Wednesday, August 5, 2009

It's Too Hot To Cook, Mama!!

Are you ready for another recipe? This summer, the rain has given way to intense humidity and heat. Not much to you Westerners out there, but we have been getting up close to 90 degrees F with at least 70% humidity. That's just sticky weather. So, since it's too hot to cook, I have been trying to come up with some creative ideas to keep the stove off. Here's my recipe for

Mama's Too Hot To Cook Quinoa Salad:

All I did was make too much quinoa for dinner one night and had a ton left over. Quinoa is like rice when you cook it: 1:2 ratio grain to water. So I took 2 Cups of quinoa, rinsed it to get the bitter enzymes off of it, and put it in 4 cups of boiling chicken broth (you can use water or other broth if you like). As it was cooking, I added frozen organic peas and sliced zucchini. Cook on low heat until the water is absorbed - about 20 minutes or so (but keep an eye on it in case it needs more or less time). So that is all the cooking part, which hopefully you can do without sweltering up the kitchen like I do.

This is one of those improvisational recipes, where you throw in whatever you have around the kitchen. You could add grilled chicken. You could add cooked beans. For this dish pictured above, I chose to add things like sun-dried tomatoes, garlic, red onion and parsley. I think I threw in a couple of garden tomatoes as well.

For the dressing, I chose olive oil, apple cider vinegar, garlic, sun-dried tomatoes, salt and pepper. I mixed that up in the food processor until smooth, checked for taste, and poured it over the top of the salad.

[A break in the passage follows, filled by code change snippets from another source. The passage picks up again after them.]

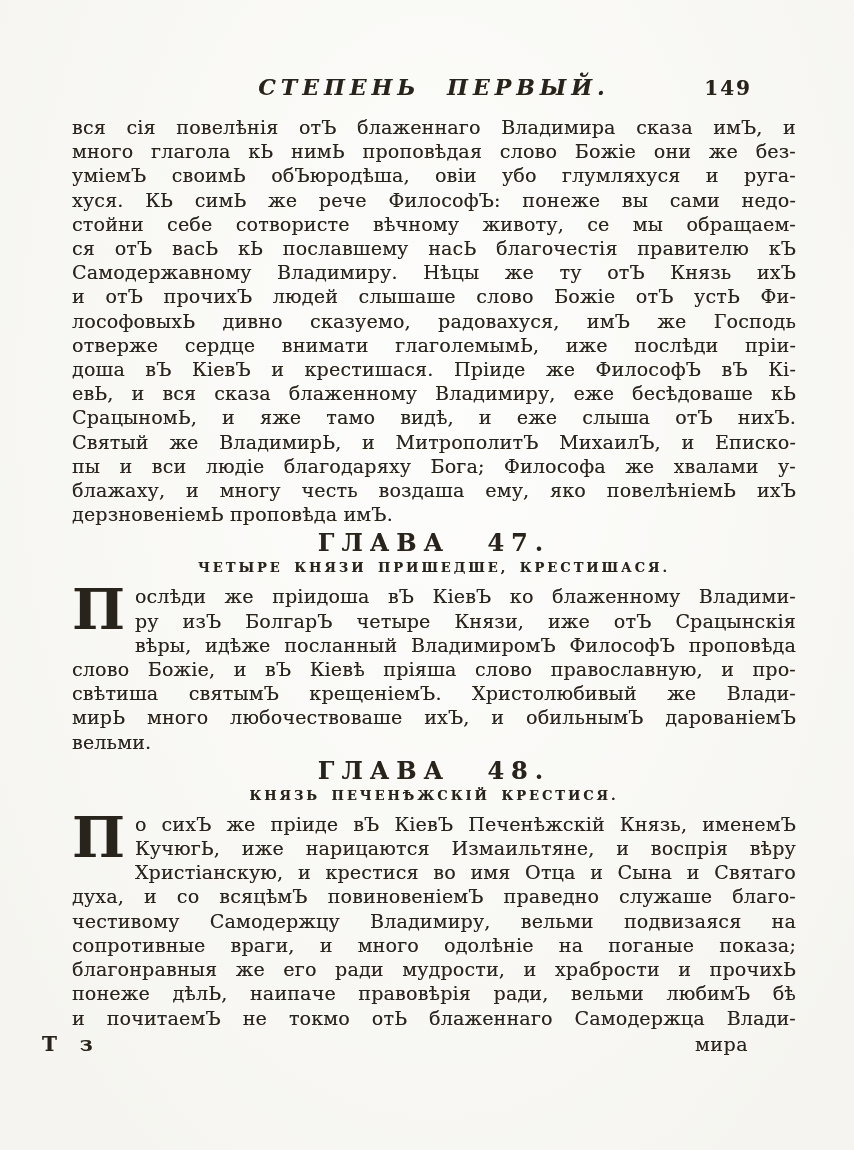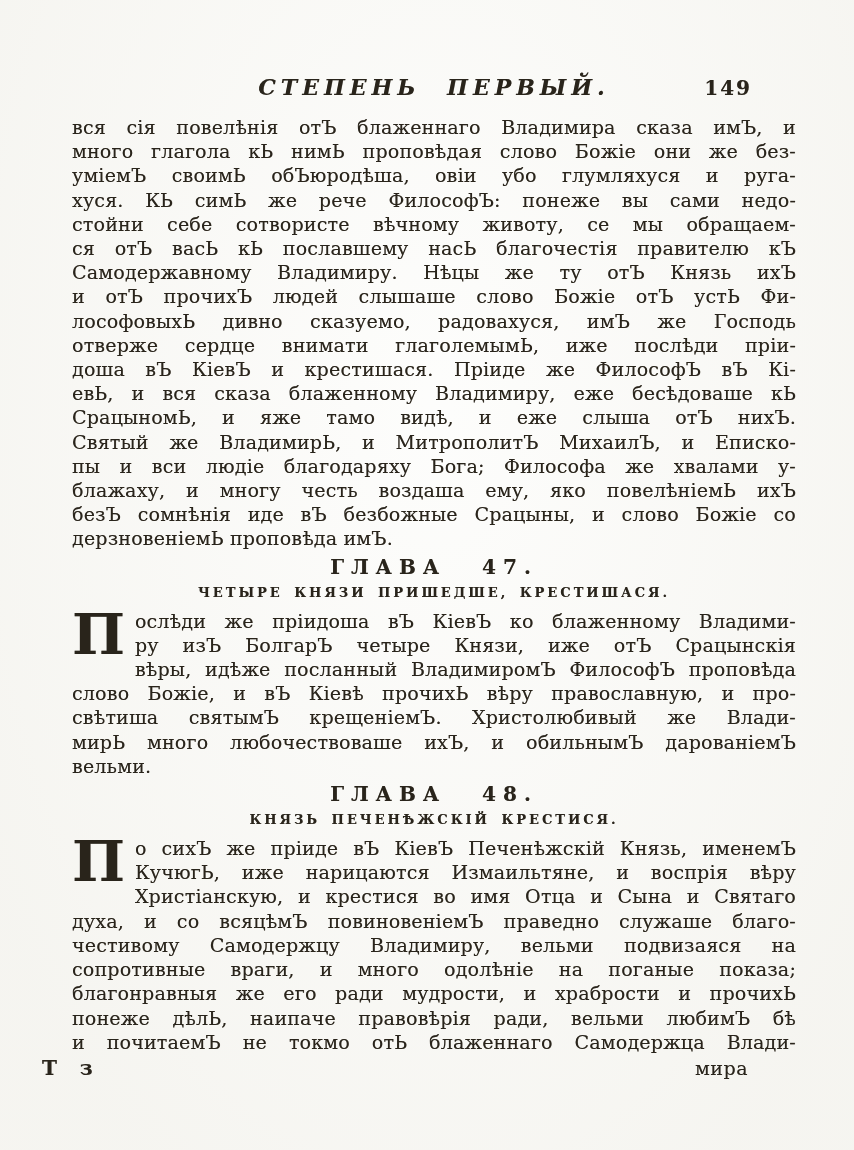--- a/index.html
+++ b/index.html
@@ -84,7 +84,6 @@
       <div class="bodyline">Святый же ВладимирЬ, и МитрополитЪ МихаилЪ, и Еписко-</div>
       <div class="bodyline">пы и вси людіе благодаряху Бога; Философа же хвалами у-</div>
       <div class="bodyline">блажаху, и многу честь воздаша ему, яко повелѣніемЬ ихЪ</div>
-      <div class="bodyline">безЪ сомнѣнія иде вЪ безбожные Срацыны, и слово Божіе со</div>
       <div class="bodyline noj">дерзновеніемЬ проповѣда имЪ.</div>
     </div>
 

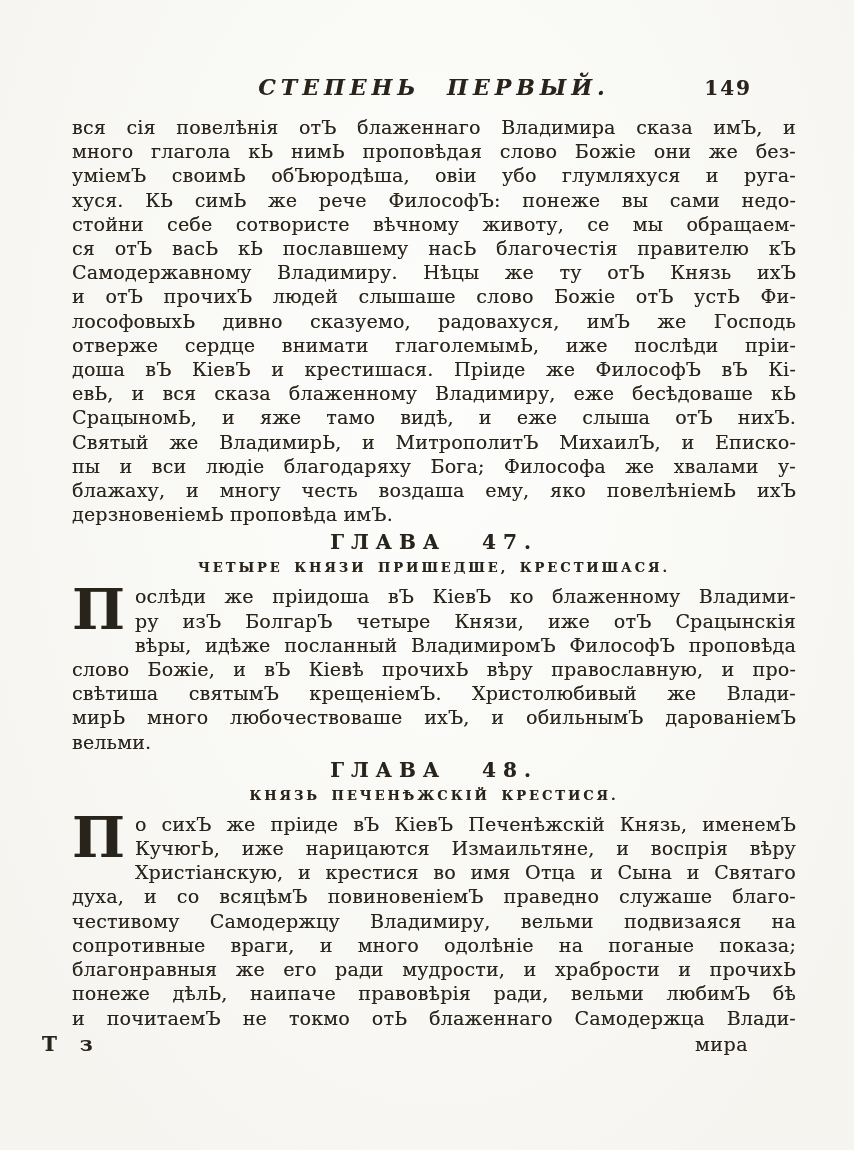--- a/index.html
+++ b/index.html
@@ -36,7 +36,7 @@
   .bodyline.noj { text-align:left; text-align-last:left; }
 
   .chap-head {
-    text-align:center; font-size:20px; font-weight:bold;
+    text-align:center; font-size:24px; font-weight:bold;
     letter-spacing:7px; word-spacing:22px; line-height:25px; margin-top:4px;
   }
   .chap-sub {

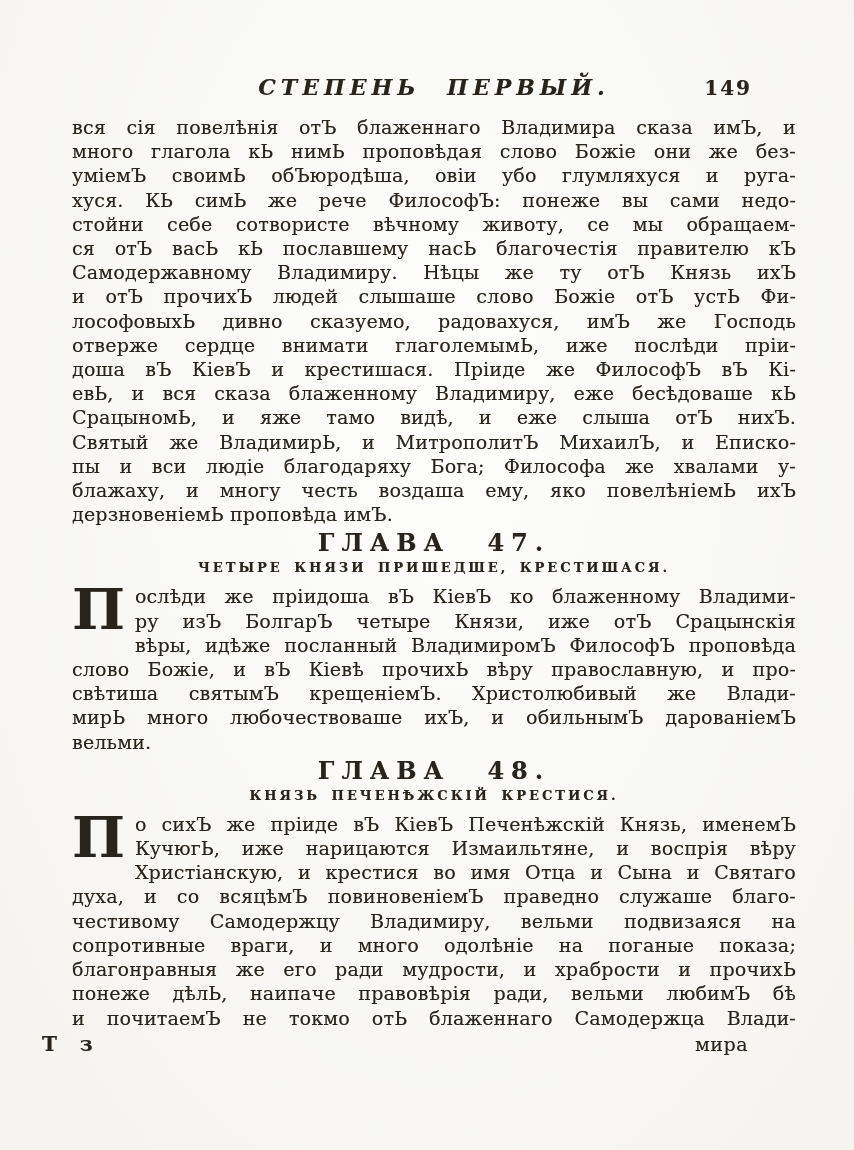--- a/index.html
+++ b/index.html
@@ -95,7 +95,7 @@
       <div class="bodyline">ослѣди же пріидоша вЪ КіевЪ ко блаженному Владими-</div>
       <div class="bodyline">ру изЪ БолгарЪ четыре Князи, иже отЪ Срацынскія</div>
       <div class="bodyline">вѣры, идѣже посланный ВладимиромЪ ФилософЪ проповѣда</div>
-      <div class="bodyline">слово Божіе, и вЪ Кіевѣ прочихЬ вѣру православную, и про-</div>
+      <div class="bodyline">слово Божіе, и вЪ Кіевѣ пріяша слово православную, и про-</div>
       <div class="bodyline">свѣтиша святымЪ крещеніемЪ. Христолюбивый же Влади-</div>
       <div class="bodyline">мирЬ много любочествоваше ихЪ, и обильнымЪ дарованіемЪ</div>
       <div class="bodyline noj">вельми.</div>

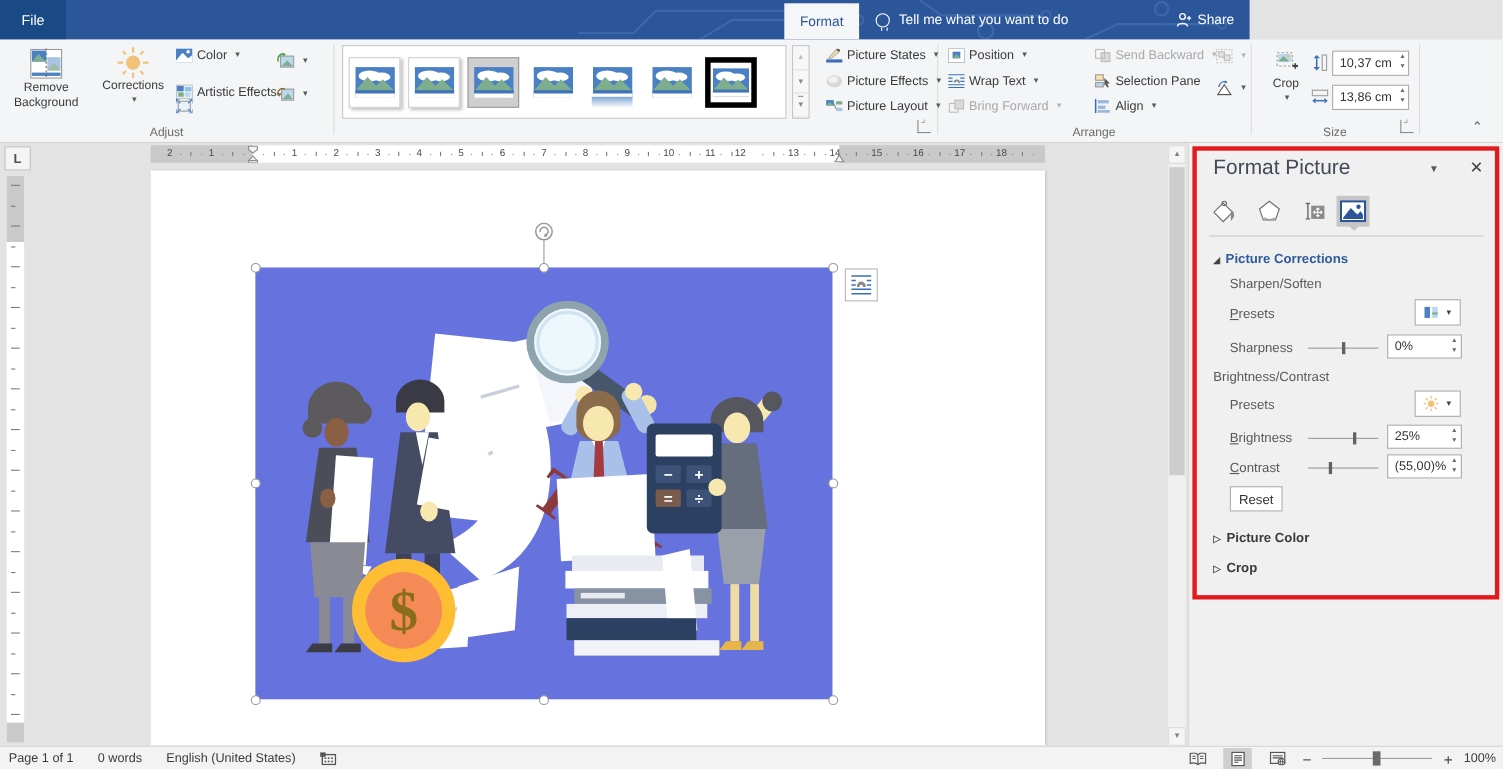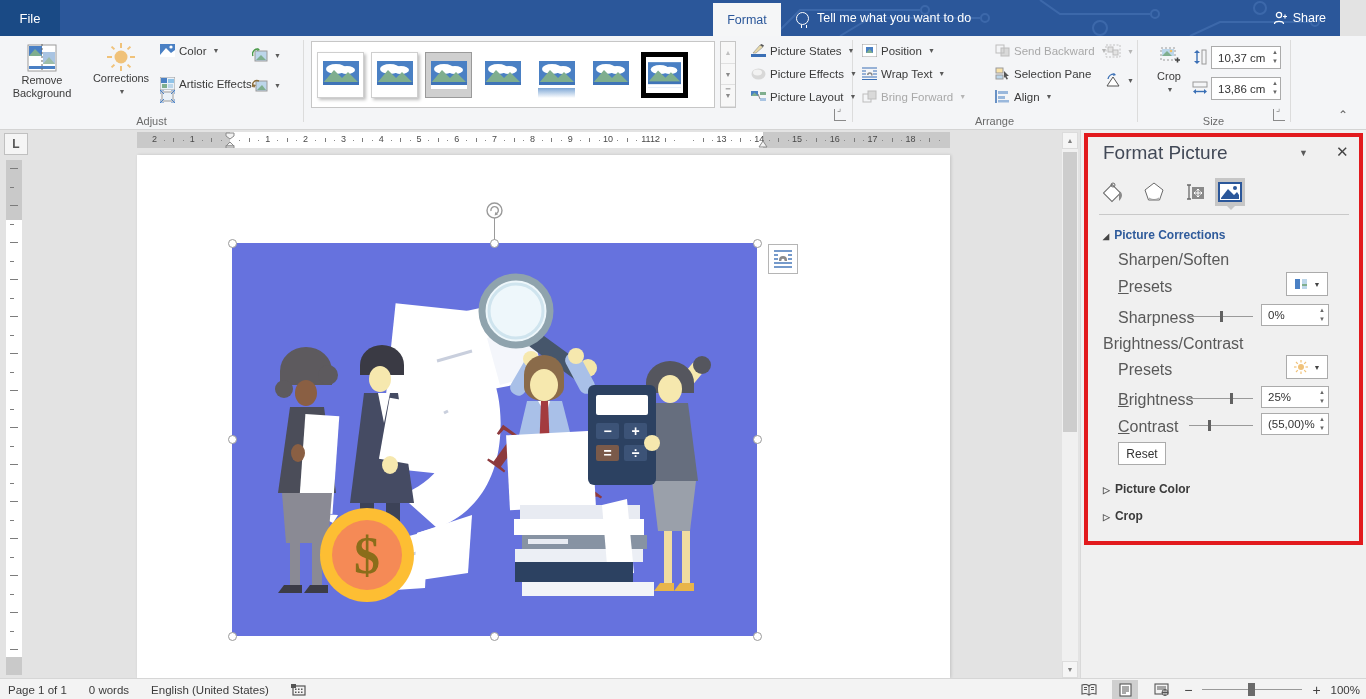--- a/index.html
+++ b/index.html
@@ -7,7 +7,7 @@
   #app { position:relative; width:1366px; height:699px; background:#e3e3e3; }
 
   
-  #titlebar { position:absolute; left:0; top:0; width:1340px; height:36px; background:#2b579a; overflow:hidden; }
+  #titlebar { position:absolute; left:0; top:0; width:1136px; height:36px; background:#2b579a; overflow:hidden; }
   #titlebar .pattern { position:absolute; right:0; top:0; height:36px; opacity:.55; pointer-events:none; }
   #file-tab { position:absolute; left:0; top:0; width:60px; height:36px; background:#1a4a85; color:#fff; font-size:13px; display:flex; align-items:center; justify-content:center; }
   #ribbon-tabs { position:absolute; left:60px; top:0; height:36px; display:flex; align-items:center; }

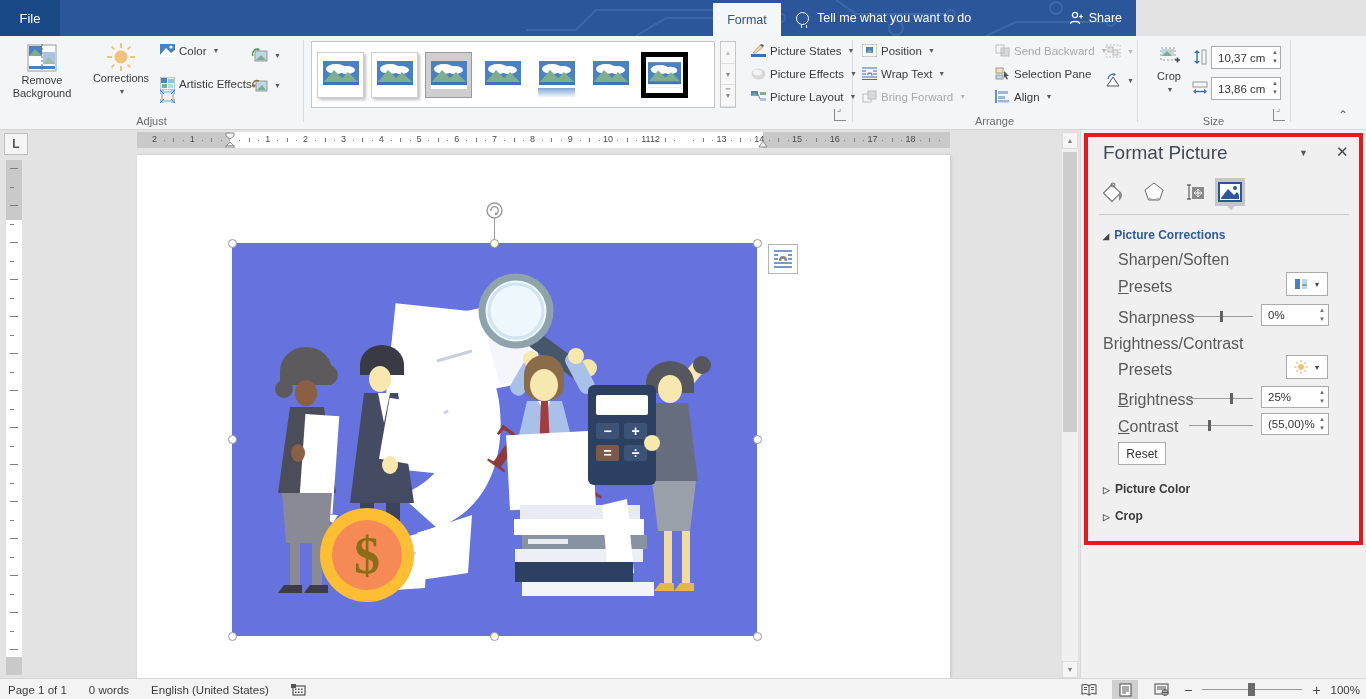--- a/index.html
+++ b/index.html
@@ -478,7 +478,7 @@
           <span class="rnum" style="left: 433.2px;">9</span>
           <span class="rnum" style="left: 471px;">10</span>
           <span class="rnum" style="left: 508.8px;">11</span>
-          <span class="rnum" style="left: 518px;">12</span>
+          <span class="rnum" style="left: 536px;">12</span>
           <span class="rnum" style="left: 584.4px;">13</span>
           <span class="rnum" style="left: 622.2px;">14</span>
           <span class="rnum" style="left: 660px;">15</span>

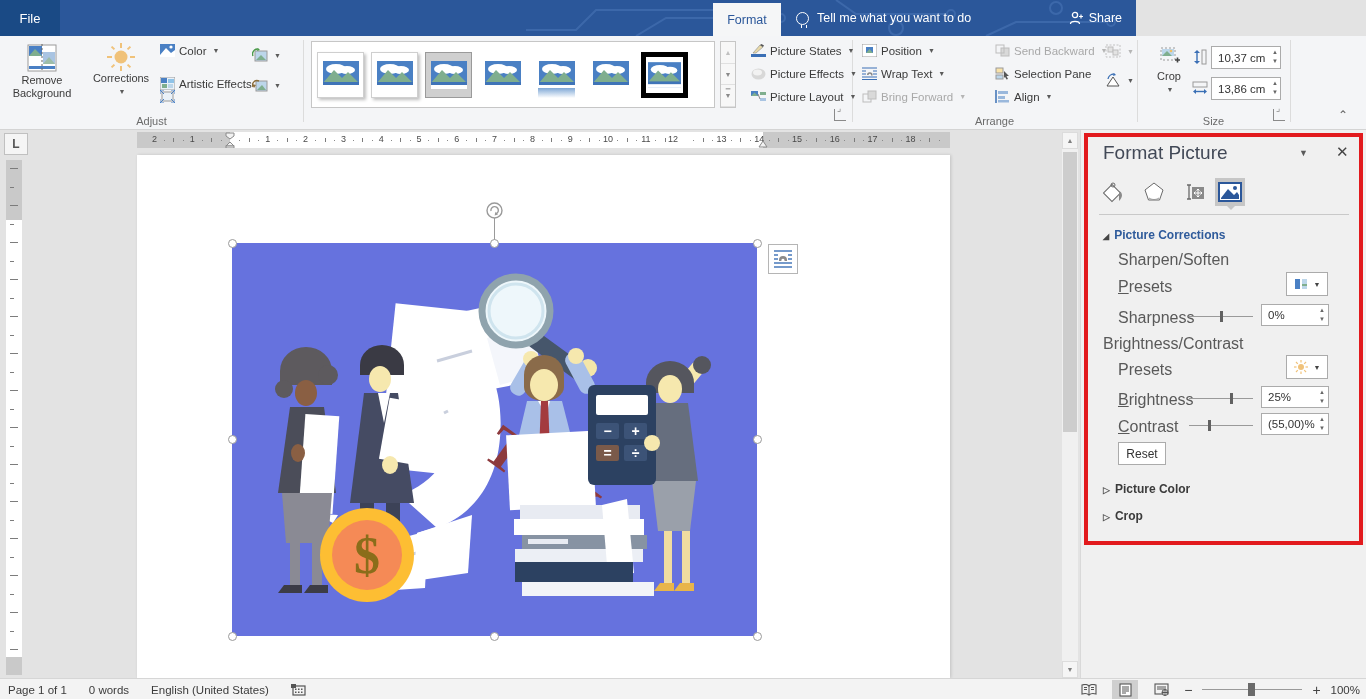--- a/index.html
+++ b/index.html
@@ -89,7 +89,7 @@
   .sec-head.blue { color:#2f5b9b; }
   .exp { font-size:8px; color:#444; margin-right:5px; }
   .col { font-size:9px; color:#595959; margin-right:5px; }
-  .plabel { position:absolute; font-size:16px; color:#595959; }
+  .plabel { position:absolute; font-size:12px; color:#595959; }
   .ak::first-letter { text-decoration:underline; }
   .preset-btn { position:absolute; width:42px; height:24px; background:#fff; border:1px solid #ababab; display:flex; align-items:center; justify-content:center; gap:4px; }
   .preset-btn .drop { font-size:7px; color:#444; }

This salad received rave reviews, from friends and family alike. Definitely what I would call 'a keeper'.

Have you ever tried quinoa??

Quinoa plant

From Wikipedia:
Quinoa (keen-wa) was of great nutritional importance in pre-Columbian Andean civilizations, being secondary only to the potato, and was followed in importance by maize. In contemporary times, this crop has become highly appreciated for its nutritional value, as its protein content is very high (12%–18%), making it a healthful choice for vegetarians and vegans. Unlike wheat or rice (which are low in lysine), quinoa contains a balanced set of essential amino acids for humans, making it an unusually complete protein source.[3] It is a good source of dietary fiber and phosphorus and is high in magnesium and iron. Quinoa is gluten-free and considered easy to digest. Because of all these characteristics, quinoa is being considered a possible crop in NASA's Controlled Ecological Life Support System for long-duration manned spaceflights.

From Me:
What I love about quinoa is how easy it is to prepare. It cooks as quickly as white rice, tastes mild and a little crunchy, and is beautiful to look at with it's little collars that float to the top of the pot while cooking. You can find it in your local health food or specialty food stores as well as in some well-stocked supermarkets. Of course, it is also online as well. A little more pricy than rice, it is worth every cent with it's high protein count and great taste.

If you've never tried quinoa before, try it and let me know what you think!


Krista said...

That looks yummy! I think I've found something to make for dinner tonight!

goldenbird said...

I think I've tried Quinoa, but I'm not sure. Your salad sounds delicious (especially the addition of garlic, red onion and parsley)and so does the dressing! Thanks for the recipe.